> _What to work on_: Only an exact copy of the lines beginning at the one that contains "Natural Moisturizing Factors" and ending at the last line of the records below counts as the answer.

Edit difference data:

_ _ _

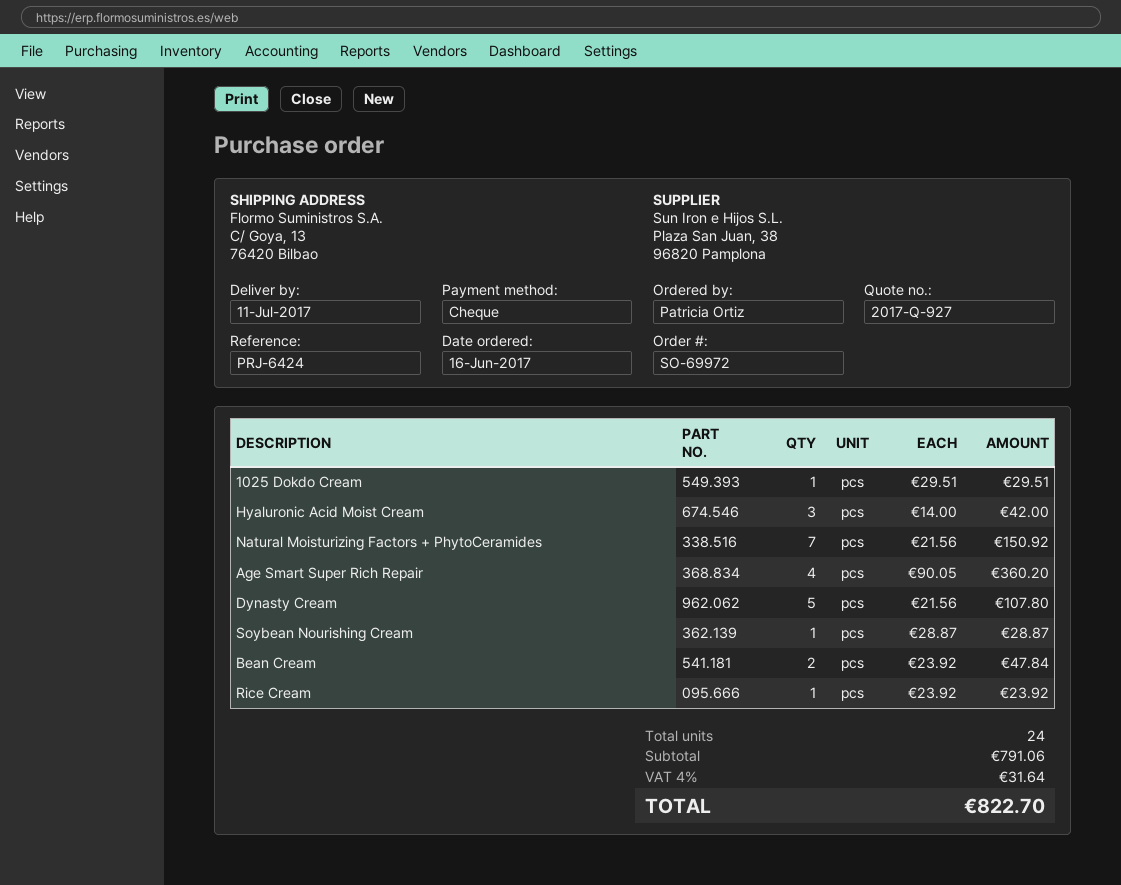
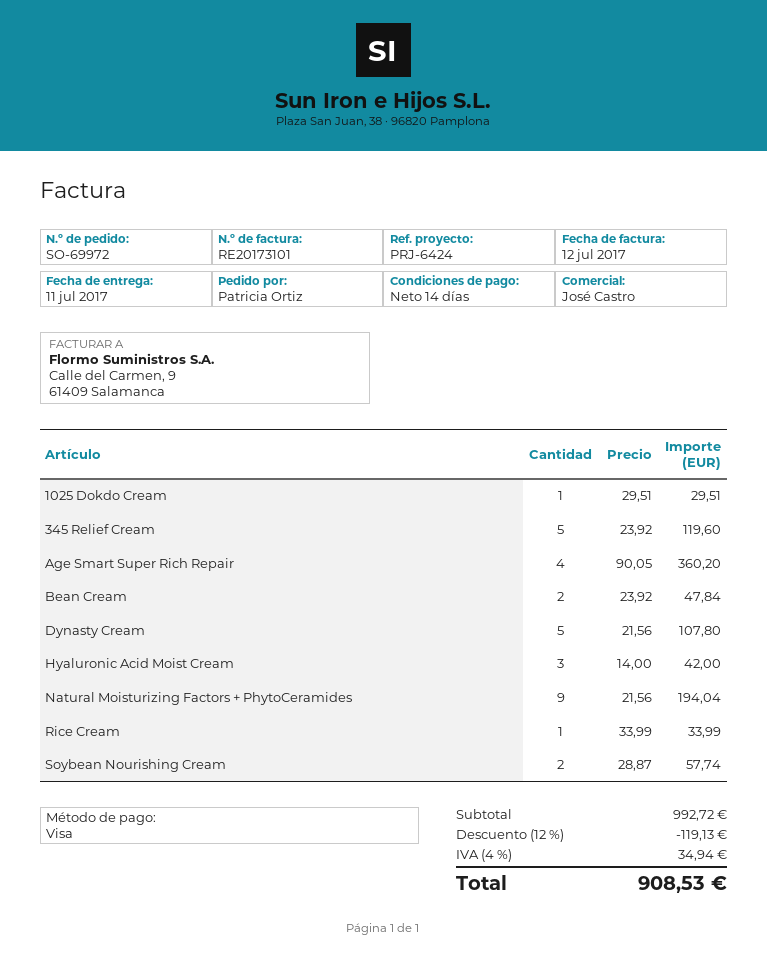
payment method: cheque -> Visa
Natural Moisturizing Factors + PhytoCeramides: 7 x 21.56 = 150.92 -> 9 x 21.56 = 194.04
Soybean Nourishing Cream: 1 x 28.87 = 28.87 -> 2 x 28.87 = 57.74
Rice Cream: 1 x 23.92 = 23.92 -> 1 x 33.99 = 33.99
345 Relief Cream: none -> 5 x 23.92 = 119.60
subtotal: 791.06 -> 992.72
discount: none -> 12% = 119.13
tax: 4% = 31.64 -> 4% = 34.94
total: 822.70 -> 908.53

_ _ _

> _Solution for this exercise_:
Natural Moisturizing Factors + PhytoCeramides: 7 x 21.56 = 150.92 -> 9 x 21.56 = 194.04
Soybean Nourishing Cream: 1 x 28.87 = 28.87 -> 2 x 28.87 = 57.74
Rice Cream: 1 x 23.92 = 23.92 -> 1 x 33.99 = 33.99
345 Relief Cream: none -> 5 x 23.92 = 119.60
subtotal: 791.06 -> 992.72
discount: none -> 12% = 119.13
tax: 4% = 31.64 -> 4% = 34.94
total: 822.70 -> 908.53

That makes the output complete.